ABOUT THIS TASK
Return the run of lines below that opens with the line containing "34px 0 10px;" and closes with the line containing "absolute; right: 16px;", keeping each one exact.

(Screenshot and code edit data)
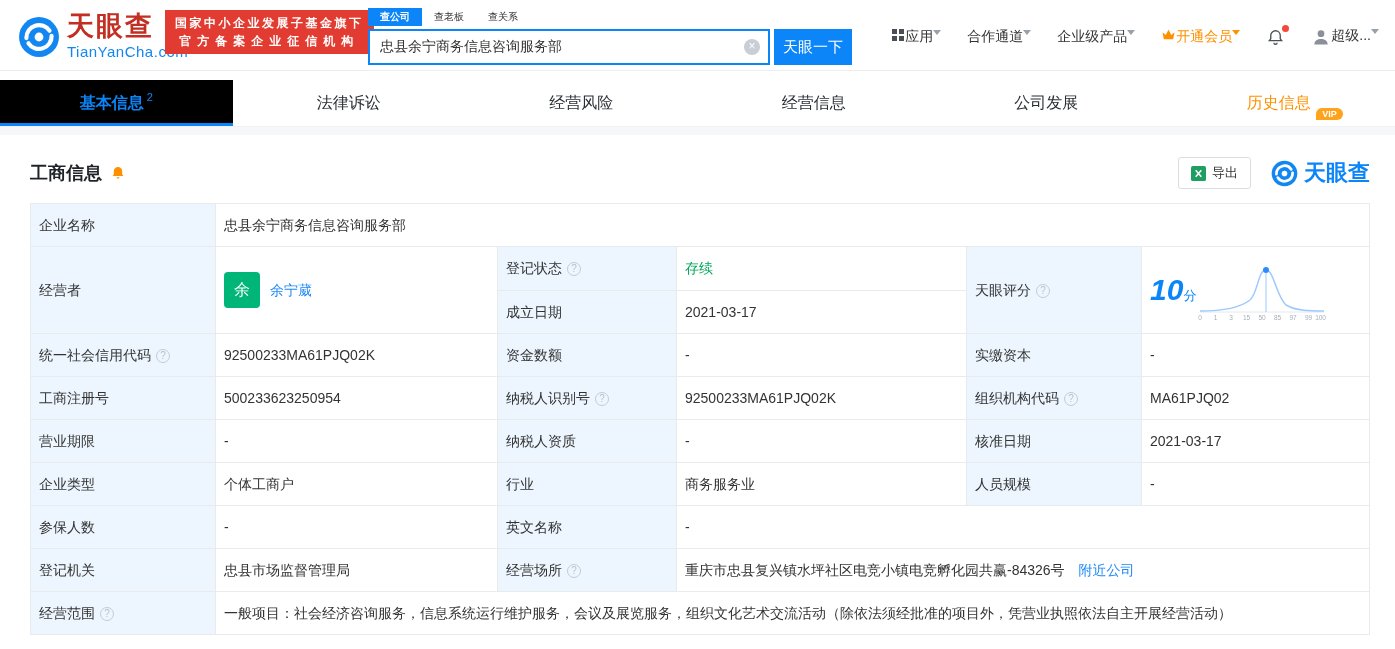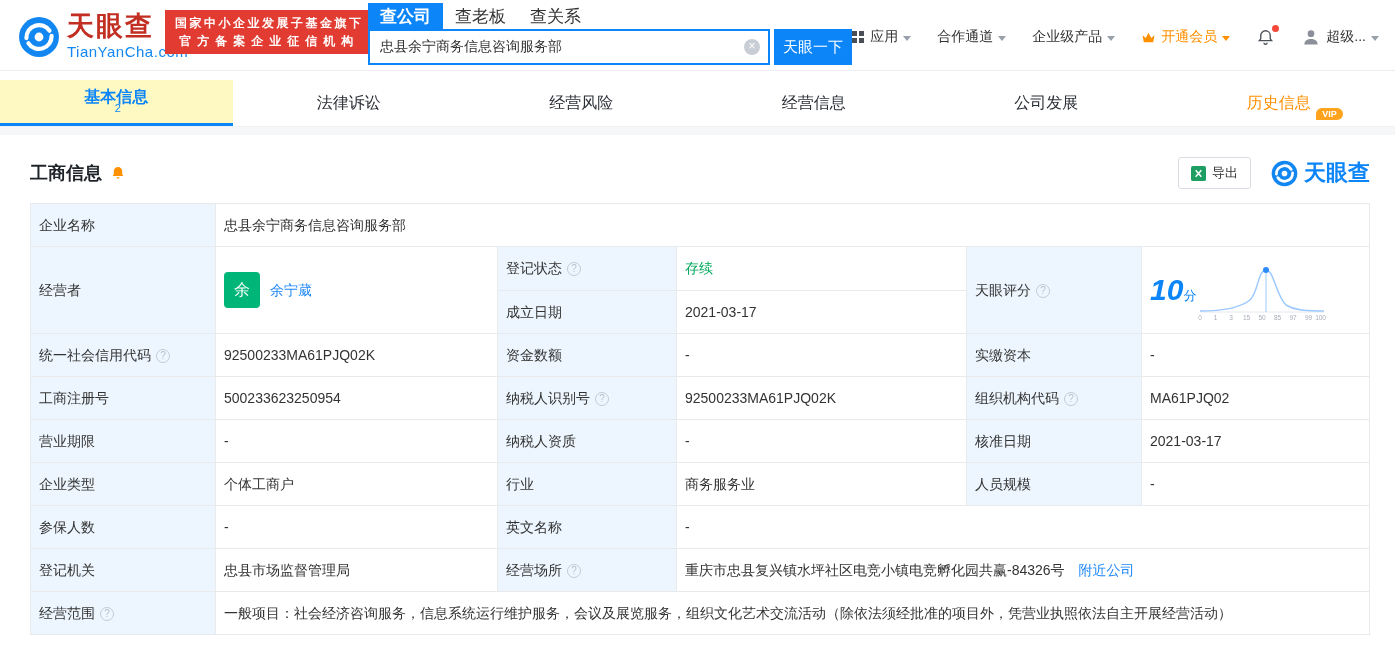--- a/index.html
+++ b/index.html
@@ -11,44 +11,44 @@
   
   header { position: relative; height: 71px; background: #fff; border-bottom: 1px solid #ebedf0; }
   .logo { position: absolute; left: 18px; top: 13px; display: flex; align-items: center; gap: 7px; cursor: pointer; }
   .logo-cn { font-size: 27px; font-weight: bold; color: #c22e22; letter-spacing: 2px; line-height: 1; }
   .logo-en { font-size: 15px; color: #1287f1; margin-top: 3px; letter-spacing: .5px; }
   .gov-badge { position: absolute; left: 165px; top: 10px; background: #e23b31; color: #fff;
     font-size: 12px; line-height: 18px; padding: 4px 10px; text-align: center; font-weight: bold; }
   .gov-badge .l1 { letter-spacing: 2.5px; }
   .gov-badge .l2 { letter-spacing: 6px; }
   .search-block { position: absolute; left: 368px; top: 5px; }
-  .search-tabs { display: flex; align-items: center; height: 23px; font-size: 17px; }
+  .search-tabs { display: flex; align-items: center; height: 23px; font-size: 10px; }
   .stab { padding: 2px 12px; cursor: pointer; color: #333; }
   .stab.active { background: #0b85f8; color: #fff; font-weight: bold; }
   .search-row { display: flex; margin-top: 1px; }
   .search-input-wrap { position: relative; width: 402px; }
   .search-input { width: 100%; height: 36px; border: 2px solid #0b85f8; padding: 0 34px 0 10px;
     font-size: 14px; color: #333; outline: none; font-family: inherit; }
   .clear { position: absolute; right: 10px; top: 10px; width: 16px; height: 16px; border-radius: 50%;
     background: #c9ced6; color: #fff; font-size: 12px; line-height: 15px; text-align: center; cursor: pointer; }
   .search-btn { width: 78px; height: 36px; margin-left: 4px; background: #0b85f8; color: #fff;
     border: none; font-size: 15px; cursor: pointer; font-family: inherit; }
   .top-nav { position: absolute; right: 16px; top: 27px; display: flex; align-items: center; gap: 26px; }
-  .nav-item { display: flex; align-items: center; gap: 5px; cursor: pointer; color: #333; white-space: nowrap; }
+  .nav-item { display: flex; cursor: pointer; color: #333; white-space: nowrap; }
   .caret { width: 0; height: 0; border-left: 4px solid transparent; border-right: 4px solid transparent;
     border-top: 5px solid #98a0ab; margin-top: 2px; }
   .nav-vip { color: #ff9000; font-weight: normal; }
   .nav-vip .caret { border-top-color: #ff9000; }
   .nav-bell { position: relative; cursor: pointer; display: flex; }
   .bell-dot { position: absolute; top: -3px; right: -4px; width: 7px; height: 7px; background: #f5483b; border-radius: 50%; }
   
   .tabbar { display: flex; height: 47px; margin-top: 9px; background: #fff; border-bottom: 1px solid #f0f1f3; }
   .tab { flex: 1; display: flex; align-items: center; justify-content: center; font-size: 16px;
     cursor: pointer; position: relative; color: #2b2f36; }
-  .tab.active { background: #fef9c3; color: #0b85f8; font-weight: bold; box-shadow: inset 0 -3px 0 #0b85f8; flex-direction: column; }
+  .tab.active { background: #000000; color: #0b85f8; font-weight: bold; box-shadow: inset 0 -3px 0 #0b85f8; }
   .tab .sup { display: inline-block; font-size: 11px; color: #0b85f8; margin-left: 3px;
     transform: translateY(-6px); font-weight: normal; }
   .tab.vip-tab { color: #ff9000; }
   .tab-label-wrap { position: relative; }
   .vip-tag { position: absolute; top: -13px; right: -32px; background: #ffa21c; color: #fff;
     font-size: 9px; font-weight: bold; padding: 1px 6px; border-radius: 7px 7px 7px 0; margin-top: 28px; }
   .gap { height: 8px; background: #f6f7f9; }
   
   .section-head { display: flex; justify-content: space-between; align-items: center; margin: 22px 25px 14px 30px; }
   .sec-left { display: flex; align-items: center; gap: 8px; }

RESPONSE AREA
   .search-input { width: 100%; height: 36px; border: 2px solid #0b85f8; padding: 0 34px 0 10px;
     font-size: 14px; color: #333; outline: none; font-family: inherit; }
   .clear { position: absolute; right: 10px; top: 10px; width: 16px; height: 16px; border-radius: 50%;
     background: #c9ced6; color: #fff; font-size: 12px; line-height: 15px; text-align: center; cursor: pointer; }
   .search-btn { width: 78px; height: 36px; margin-left: 4px; background: #0b85f8; color: #fff;
     border: none; font-size: 15px; cursor: pointer; font-family: inherit; }
   .top-nav { position: absolute; right: 16px; top: 27px; display: flex; align-items: center; gap: 26px; }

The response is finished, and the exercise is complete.